Ecuador encontró conexiones para acusar al chavismo por las protestas

Daniel Lozano

QUITO.- "Salió el presidente Lenín Moreno a decir que lo que está pasando allá es culpa mía, que yo muevo mis bigotes y tumbo gobierno. Estoy pensando qué próximo gobierno puedo tumbar con los bigotes.

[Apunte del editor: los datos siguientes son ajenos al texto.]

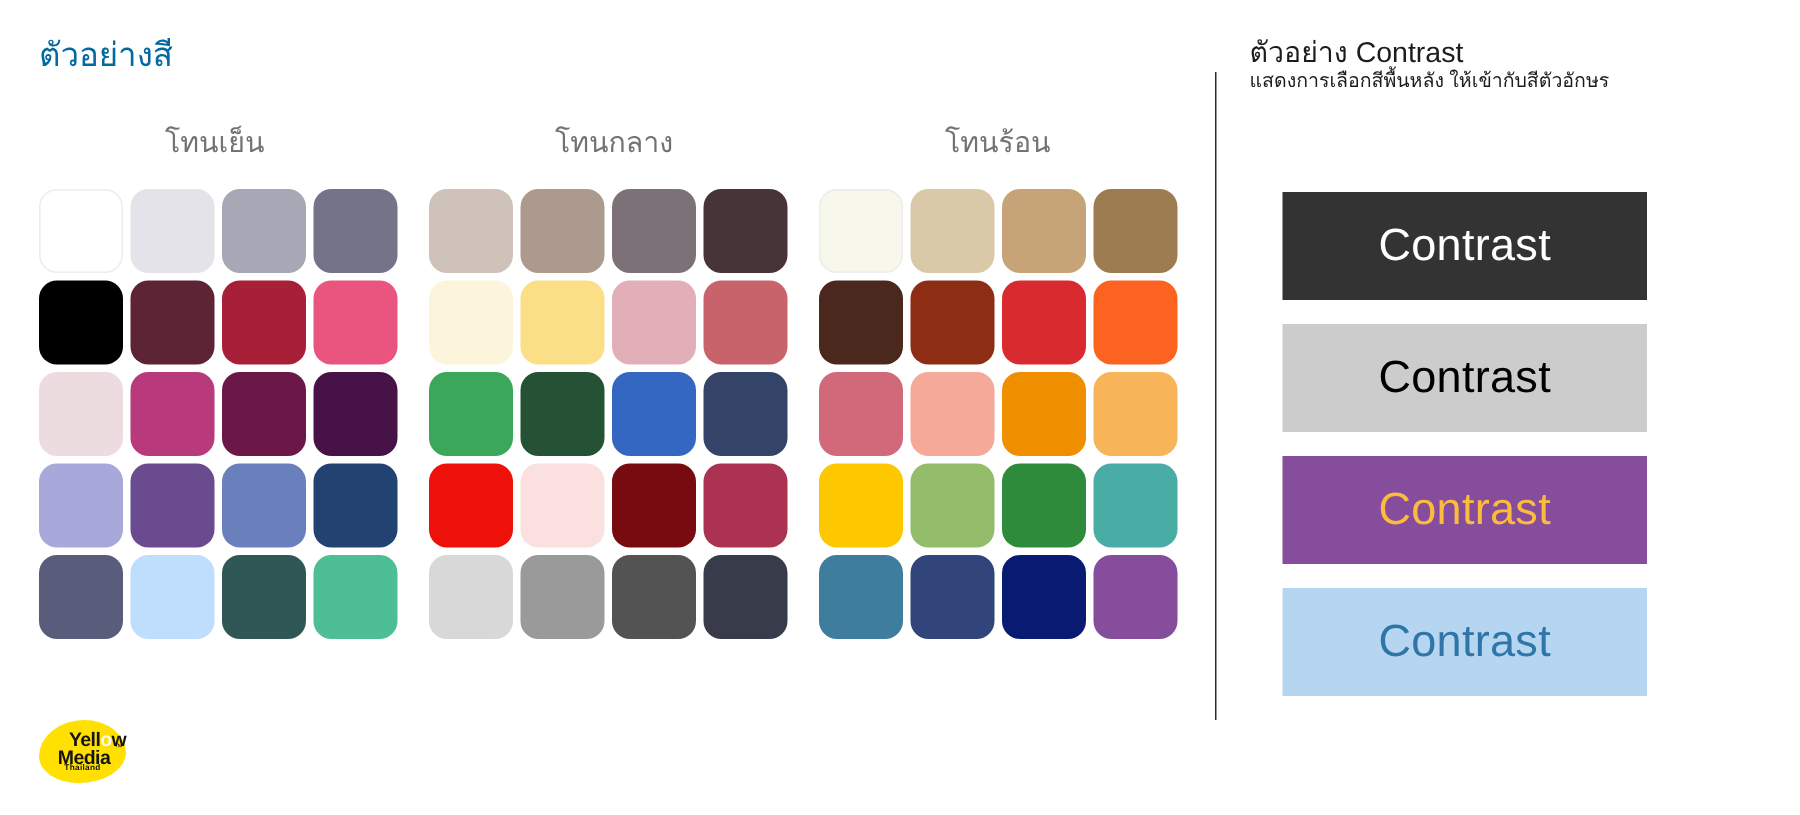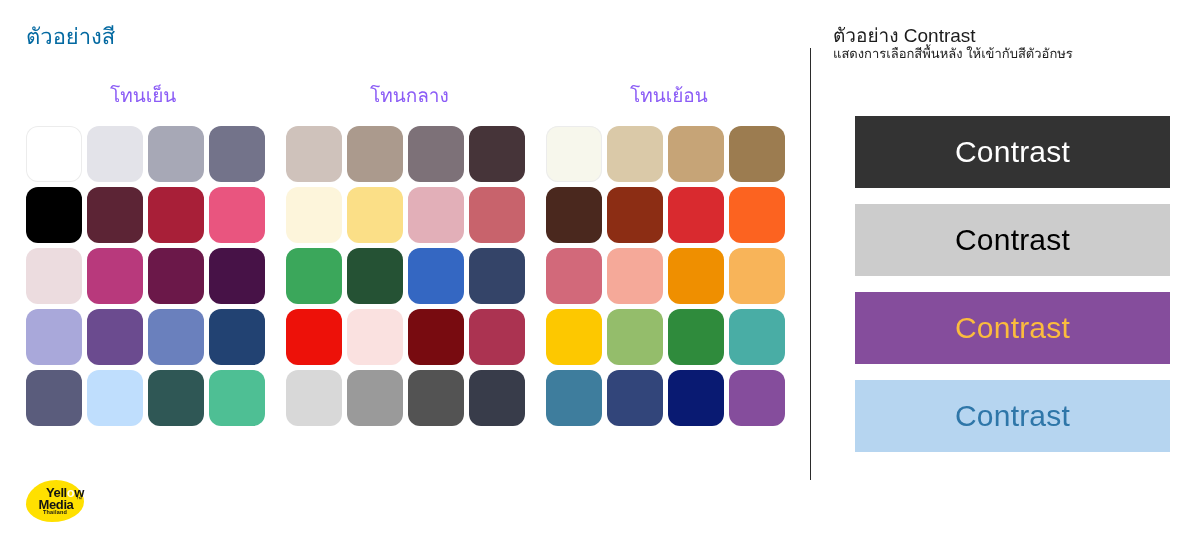"โทนเย็น" .tone-label { color: #8b5cf6 -> #737373 }
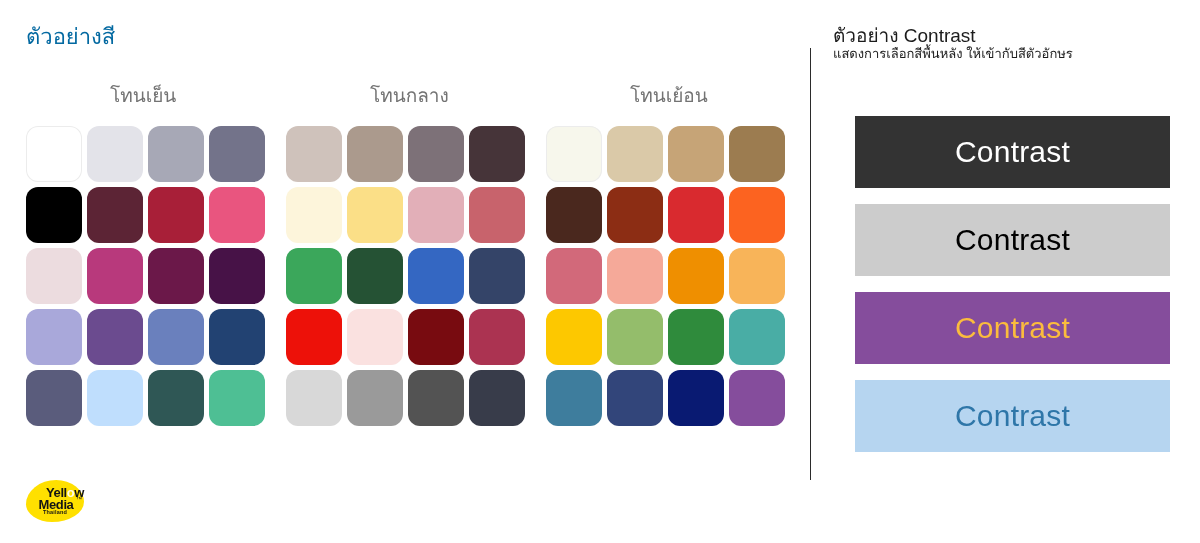"โทนเย้อน" div.tone-label { text: โทนเย้อน -> โทนร้อน }
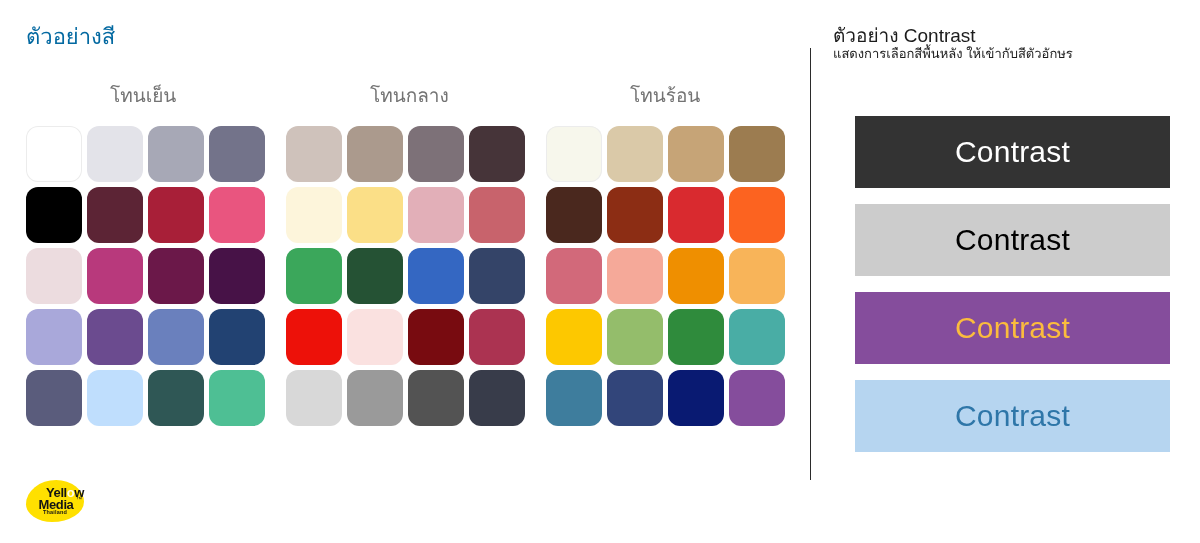"Contrast" .contrast-bar { margin-top: none -> 12px; width: 315px -> 243px }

Yo no soy Supermán, ¡soy superbigotes!". Más allá del sarcasmo de Nicolás Maduro, una batería de datos aportados por el gobierno de Quito sostienen las acusaciones presidenciales contra Rafael Correa y el "hijo de Chávez", que son más que aliados.

Los últimos los hizo públicos el vicepresidente Otto Sonnenholzner al anunciar ayer que 27 ciudadanos extranjeros ("del país del señor de los bigotes") fueron detenidos durante los saqueos multitudinarios de la semana pasada en Guayaquil. Aquel día, una marea de 3500 saqueadores asaltó comercios y negocios. Los detenidos venezolanos, que serán deportados, recibieron hasta 50 dólares por participar en el pillaje, según han reconocido durante los interrogatorios.

"Es un plan sistemático, buscan desestabilizar al gobierno de Ecuador. No sabíamos lo que se cocinaba en Caracas", sentenció Lenín Moreno, quien desde el primer día señala sin complejos a su predecesor, antiguo jefe político y hoy archienemigo. En los órganos de la inteligencia ecuatoriana no pasaron desapercibidos los últimos movimientos del llamado correísmo, así como el viaje del líder de Revolución Ciudadana, que está exiliado en Bélgica, a Caracas en agosto para reunirse con los dirigentes de su partido, llegados desde Quito.

En la capital venezolana estuvieron el excanciller Ricardo Patiño, el exasambleísta Virgilio Hernández y la prefecta (gobernadora) de Pichincha, Paola Pabón, salpicada hoy por los disturbios en su provincia, donde se encuentra Quito. La ministra de Interior, María Paula Romo, acusó sin paliativos a la colaboradora de Correa: "Usted tendrá que responderle a la Justicia. La prioridad es recuperar la paz, luego tendremos tiempo para probar el terrible papel que ha jugado creando caos y terror".

Correa aprovechó su cumbre con los dirigentes de Revolución Ciudadana para entrevistar a Maduro para Russia Today, cadena del gobierno de Vladimir Putin, y para darle sus últimas recomendaciones económicas al "presidente pueblo", ya que funge como asesor presidencial. Tanto él como dos de sus colaboradores forman parte del equipo de consejeros, incluidos rusos y chinos, que marcan la política económica chavista desde 2018.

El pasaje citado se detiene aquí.